Onu düşünmek derin bir serinlik veriyordu cayır cayır yanan ruhuna. Bir kadının düşerken bile muazzam güzellikte olması kafasını karıştırıyordu. Ağlarken ki zerafeti çok fazlaydı. Konuşurken, kurduğu cümlelerin ahengi efsunluydu. Sesinin tınısında bir sihir vardı muhtemelen.
Onunda konuşan herkesi izlemişti dikkatle. Bu sadece kendini esir eden bir sihir değildi. O kepaze herif bile iki dakikada nasıl süt dökmüş kediye dönmüştü gözlerinin önünde. Sadece dört cümle kurmuştu, toplasa yirmi kelime bile olmayan dört cümleyle sorgusuzca izin vermişti geçmelerine.

Gözleri ahu, ruhu nar bu kadının en büyük ve tehlikeli silahı sesiydi. Zerre kadar farkında olmadığı, kullansa herkesi köpeği yapacağı o sesi!

Ne zamandır acısını yaşayışını bile hayranlıkla izliyordu acaba? Zahir bunu duysa hiç yapmadığı bir şeyi yapar ve kahkaha atardı muhtemelen.
Ya da kopup giden nazlı çiçeği!
Sahi ona anlatmak istiyordu nar parçası Ahu'yu. Kalbi deli gibi ayak basamadığı o mezara gidip saatlerce konuşmak istiyordu.
Sevinirdi muhtemelen. "Umutsuzsun!" dediği abisinin bembeyaz bir teni saatlerce izleyişini dinlese deli gibi koşmaya başlayıp, çığlıklı kahkahalarla evi dolduracağına emindi.

Tam o anda kaburgasının altına yakıcı bir sancı saplandı. O kahkahalar artık hiç evini dolduramayacaktı değil mi? Kabullenmekten deli gibi korktuğu o gerçek gözlerine sızı olarak düştü.
Bir an bile bakışlarını çekemediği küçük bedene doğru adımlarken ilk kez bir damla hapsedildiği yerden kaçıp süzüldü yeni yeşeren sakalların arasına doğru.
Nazlı çiçeği soldu!

Bir inildi yankılandı kulaklarında. Ağır adımları duraksar gibi olsa da tekrar ilerledi kanepeye doğru. İnilti daha güçlüydü şimdi.
Dizini kırıp yüzüne yaklaştığında, teninin ıslandığını, göz kenarlarından incecik bir pınarın sızdığını fark etti. Uyku bile eziyetken nasıl yaşayacaklardı?

İstemese de o kabusta saplanıp kalmasına kalbi izin vermiyordu.

"Uyan!

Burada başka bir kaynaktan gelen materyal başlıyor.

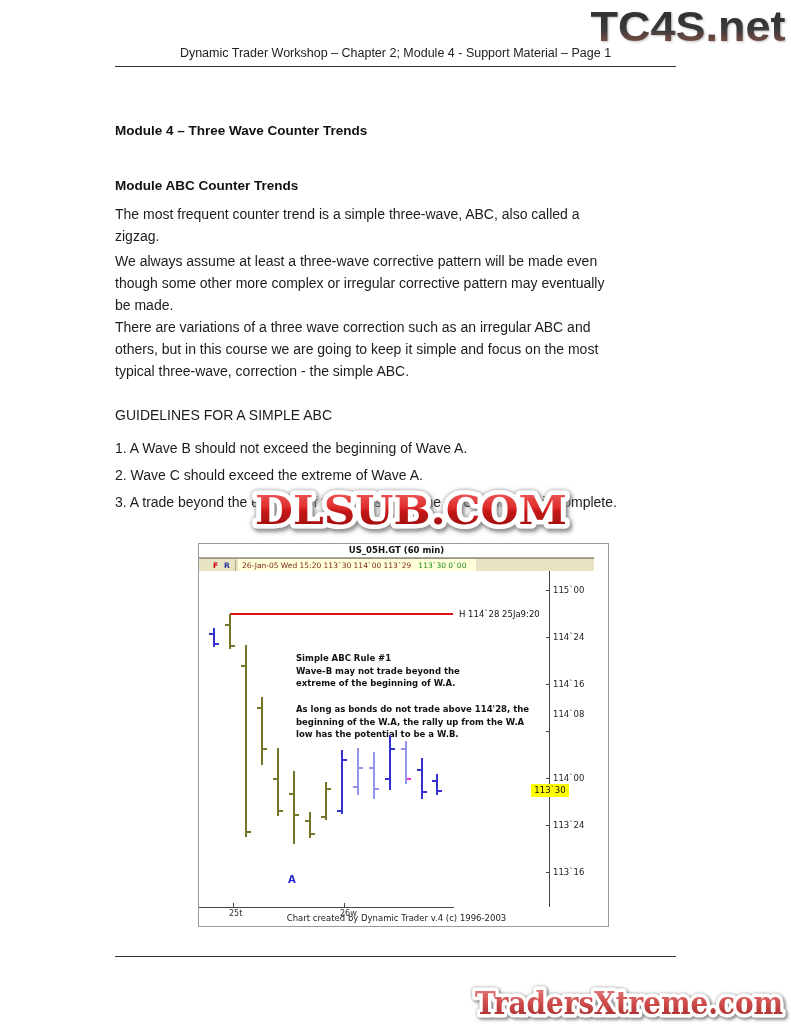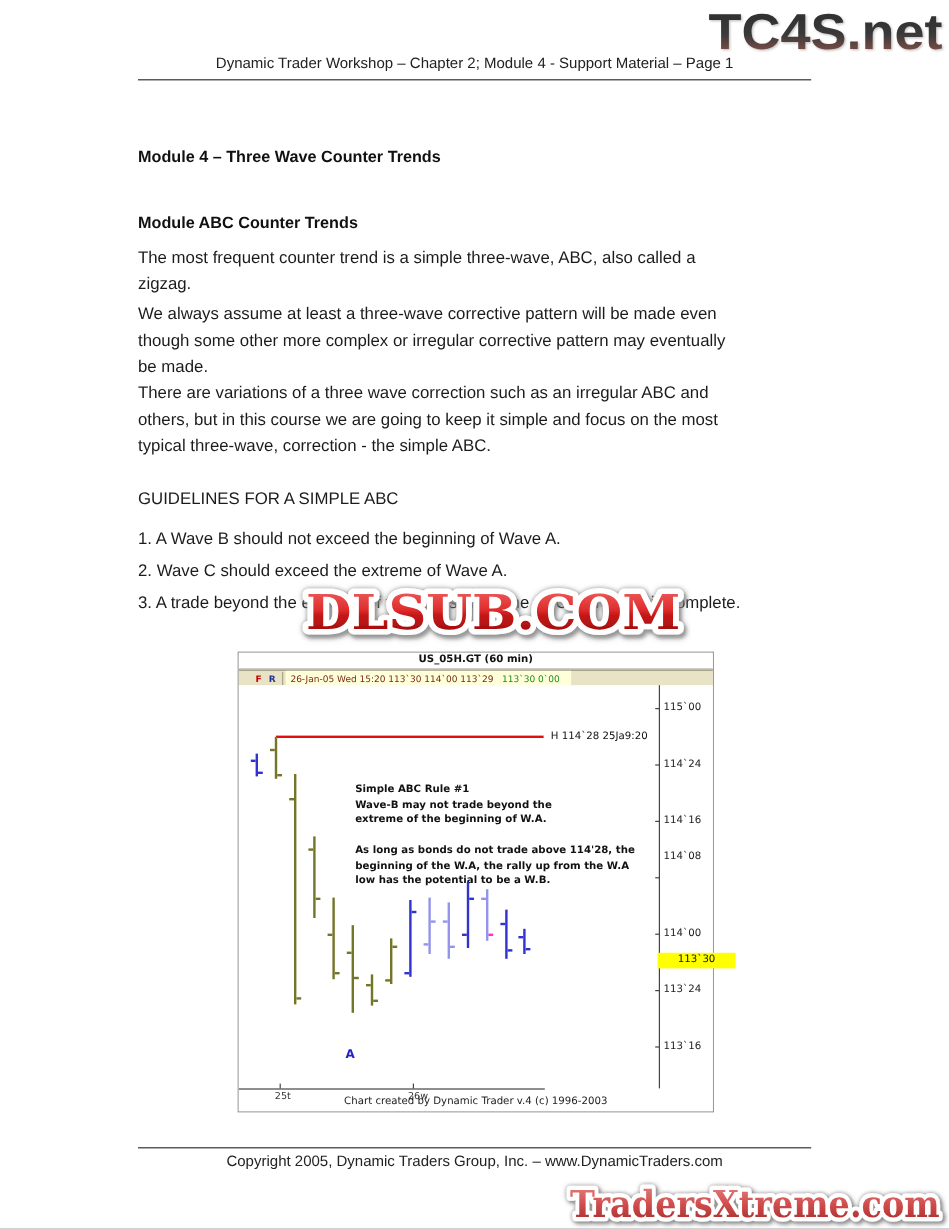--- a/index.html
+++ b/index.html
@@ -9,21 +9,21 @@
   .pre{white-space:pre-wrap;}
   
   .hdr-title{top:46px;left:0;width:791px;text-align:center;font-size:12.5px;color:#222;}
   .rule{left:115px;width:561px;height:0;border-top:1px solid #333;}
   .h-bold{font-weight:bold;font-size:13.5px;color:#111;}
   .body-txt{font-size:14px;line-height:22px;color:#1c1c1c;width:580px;left:115px;}
   .caps{font-size:14px;color:#1c1c1c;}
   .copyright{top:961px;left:0;width:791px;text-align:center;font-size:12.5px;color:#222;}
   
   #chart{top:543px;left:198px;width:395px;height:382px;border:1px solid #999;background:#fff;
-         font-family:"DejaVu Sans",sans-serif;}
+         font-family:"DejaVu Sans",sans-serif;padding-left:14px;}
   #chart-title{position:absolute;top:0;left:0;width:395px;height:13px;line-height:13px;
          text-align:center;font-size:8.5px;font-weight:bold;color:#111;background:#fff;
          border-bottom:1px solid #aaa;}
   #quote-bar{position:absolute;top:14px;left:0;width:395px;height:13px;background:#e7e3c4;
          border-top:1px solid #9a9677;font-size:7.5px;line-height:13px;white-space:nowrap;}
   #quote-hl{position:absolute;top:0;left:39px;width:238px;height:13px;background:#ffffd9;}
   .qb-f{position:absolute;left:14px;color:#cc0000;font-weight:bold;}
   .qb-r{position:absolute;left:25px;color:#223399;font-weight:bold;}
   .qb-sep{position:absolute;left:36px;top:1px;height:11px;border-left:1px solid #a8a488;}
   .qb-text{position:absolute;left:43px;color:#7a2a1a;}
@@ -35,22 +35,22 @@
   .xbase{position:absolute;height:1px;background:#444;}
   .xtick{position:absolute;width:1px;height:4px;background:#444;}
   .xlab{position:absolute;font-size:8px;color:#333;}
   .bar{position:absolute;width:2px;}
   .tick{position:absolute;width:4px;height:2px;}
   .redline{position:absolute;height:2.5px;}
   .rlabel{position:absolute;font-size:8.5px;color:#111;white-space:nowrap;}
   .ann{position:absolute;font-size:8.5px;font-weight:bold;line-height:12.5px;color:#111;
        white-space:pre-wrap;}
   .wave-a{position:absolute;font-size:10px;font-weight:bold;color:#2222cc;}
-  .hl-price{position:absolute;left:349px;width:65px;height:13px;background:#ffff00;
-       font-size:8.5px;line-height:13px;color:#111;text-align:center;margin-top:10px;}
+  .hl-price{position:absolute;left:332px;width:38px;height:13px;background:#ffff00;
+       font-size:8.5px;line-height:13px;color:#111;text-align:center;}
   .credit{position:absolute;top:369px;left:0;width:395px;text-align:center;font-size:8.5px;color:#222;}
   svg text{user-select:none;}
 </style>
 </head>
 <body>
 
 <div id="page">
 
   <svg class="abs" style="top:2px;left:588px;" width="200" height="48" viewBox="0 0 200 48">
     <defs>
@@ -186,21 +186,20 @@
         <div class="tick" style="left: 218px; top: 197.5px; background: rgb(50, 50, 207);"></div>
         <div class="tick" style="left: 224px; top: 220px; background: rgb(50, 50, 207);"></div>
         <div class="bar" style="left: 237px; top: 203px; height: 21px; background: rgb(50, 50, 207);"></div>
         <div class="tick" style="left: 233px; top: 209px; background: rgb(50, 50, 207);"></div>
         <div class="tick" style="left: 239px; top: 218.5px; background: rgb(50, 50, 207);"></div>
       </div>
     <div class="credit">Chart created by Dynamic Trader v.4  (c) 1996-2003</div>
   </div>
 
   <div class="abs rule" style="top:956px;"></div>
-  <div class="abs copyright">Copyright 2005, Dynamic Traders Group, Inc. – www.DynamicTraders.com</div>
 
   <svg class="abs" style="top:980px;left:468px;" width="322" height="46" viewBox="0 0 322 46">
     <defs>
       <linearGradient id="g-tx" x1="0" y1="0" x2="0" y2="1">
         <stop offset="0" stop-color="#e88383"></stop>
         <stop offset="0.5" stop-color="#cf4c4c"></stop>
         <stop offset="1" stop-color="#9e2626"></stop>
       </linearGradient>
       <filter id="f-tx" x="-20%" y="-20%" width="140%" height="140%">
         <feDropShadow dx="0" dy="0" stdDeviation="1.7" flood-color="#8a8a8a" flood-opacity="0.9"></feDropShadow>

Sadece kabus, uyan!"

Yere sarkan saçlarını eliyle toparlayıp kanepenin kol kısmına doğru saldı. Hayır asla okşamadı!

"Uyan!"

Güçlü çıkan sesi, karanlık da debelenen bedeni çekip çıkarmıştı.

Gözleri zorlukla aralandığında kendini izleyen amber harelere ve çatık kaşlara baktı. Her kabusuna düşünmeden dalan adam yine en yakınında, yanı başındaydı.
Konuşamadı, sesini bulamadı sadece baktı.

"Ağlama! Bizden nefesimizi, uykularımızı alanlar keyifle yaşıyor. Onları o zindana hapsedene kadar tut gözyaşlarını. Bizi ziyan ettiler, dünyalarını zehir etmedikçe bir damlanı bile heba etme!"